**Task material:**
#####
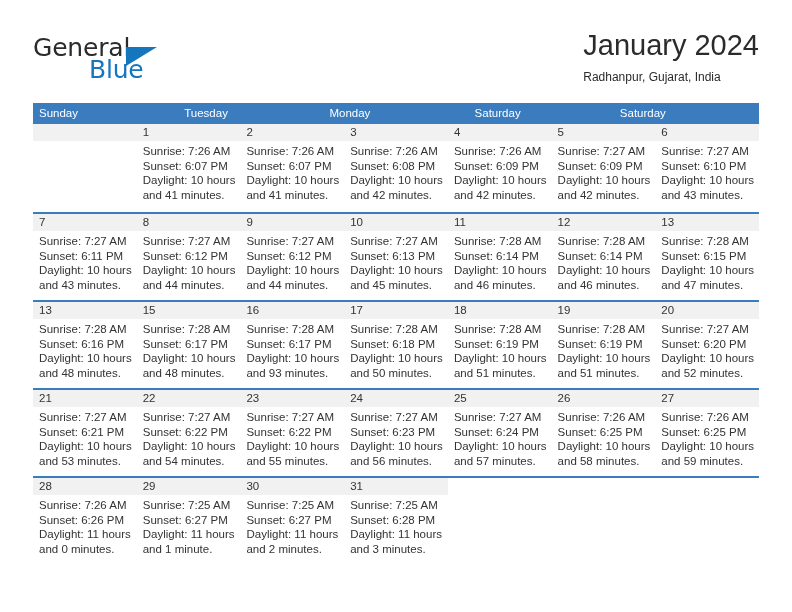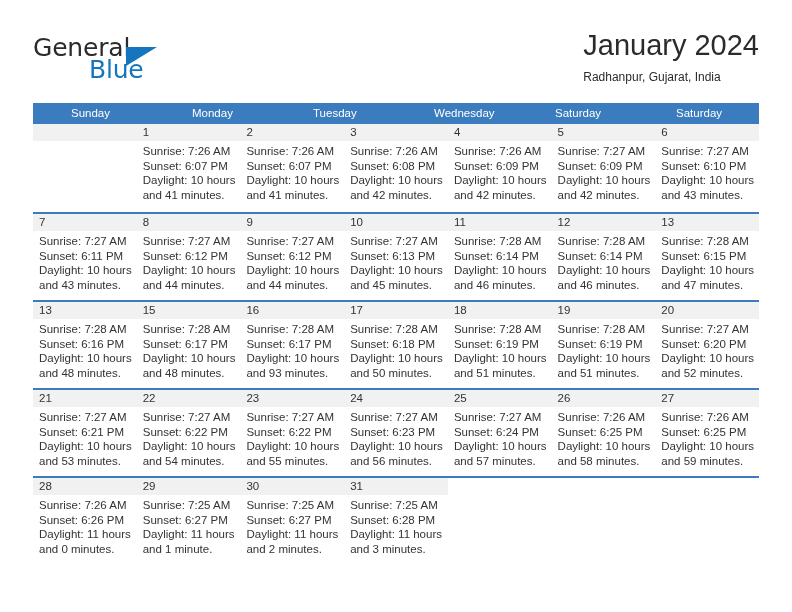--- a/index.html
+++ b/index.html
@@ -104,21 +104,20 @@
   }
   .dow-cell {
     flex: 1 1 0;
     box-sizing: border-box;
     padding-left: 6px;
     color: #ffffff;
     font-size: 11.5px;
     line-height: 21px;
     white-space: nowrap;
     overflow: hidden;
-    margin-left: 32px;
   }
 
   .week-row {
     display: flex;
     border-top: 2px solid #3a7cbe;
     height: 88px;
     box-sizing: border-box;
   }
   .week-row.first {
     border-top: none;
@@ -170,23 +169,22 @@
     <div class="title-block">
       <div class="cal-title">January 2024</div>
       <div class="cal-subtitle">Radhanpur, Gujarat, India</div>
     </div>
 
   </div>
 
   <div class="calendar">
     <div class="dow-row" id="dow-row">
         <div class="dow-cell">Sunday</div>
+        <div class="dow-cell">Tuesday</div>
         <div class="dow-cell">Monday</div>
-        <div class="dow-cell">Tuesday</div>
-        <div class="dow-cell">Wednesday</div>
         <div class="dow-cell">Saturday</div>
         <div class="dow-cell">Saturday</div>
       </div>
     <div id="weeks-container">
         <div class="week-row first">
           <div class="day-cell empty">
             <div class="day-num-band"></div>
             <div class="day-lines"></div>
           </div>
           <div class="day-cell filled">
#####
**What the task requires:** Everything in the entries except the pictures should be returned exactly as given.

**Answer section:**
--- a/index.html
+++ b/index.html
@@ -104,21 +104,20 @@
   }
   .dow-cell {
     flex: 1 1 0;
     box-sizing: border-box;
     padding-left: 6px;
     color: #ffffff;
     font-size: 11.5px;
     line-height: 21px;
     white-space: nowrap;
     overflow: hidden;
-    margin-left: 32px;
   }
 
   .week-row {
     display: flex;
     border-top: 2px solid #3a7cbe;
     height: 88px;
     box-sizing: border-box;
   }
   .week-row.first {
     border-top: none;
@@ -170,23 +169,22 @@
     <div class="title-block">
       <div class="cal-title">January 2024</div>
       <div class="cal-subtitle">Radhanpur, Gujarat, India</div>
     </div>
 
   </div>
 
   <div class="calendar">
     <div class="dow-row" id="dow-row">
         <div class="dow-cell">Sunday</div>
+        <div class="dow-cell">Tuesday</div>
         <div class="dow-cell">Monday</div>
-        <div class="dow-cell">Tuesday</div>
-        <div class="dow-cell">Wednesday</div>
         <div class="dow-cell">Saturday</div>
         <div class="dow-cell">Saturday</div>
       </div>
     <div id="weeks-container">
         <div class="week-row first">
           <div class="day-cell empty">
             <div class="day-num-band"></div>
             <div class="day-lines"></div>
           </div>
           <div class="day-cell filled">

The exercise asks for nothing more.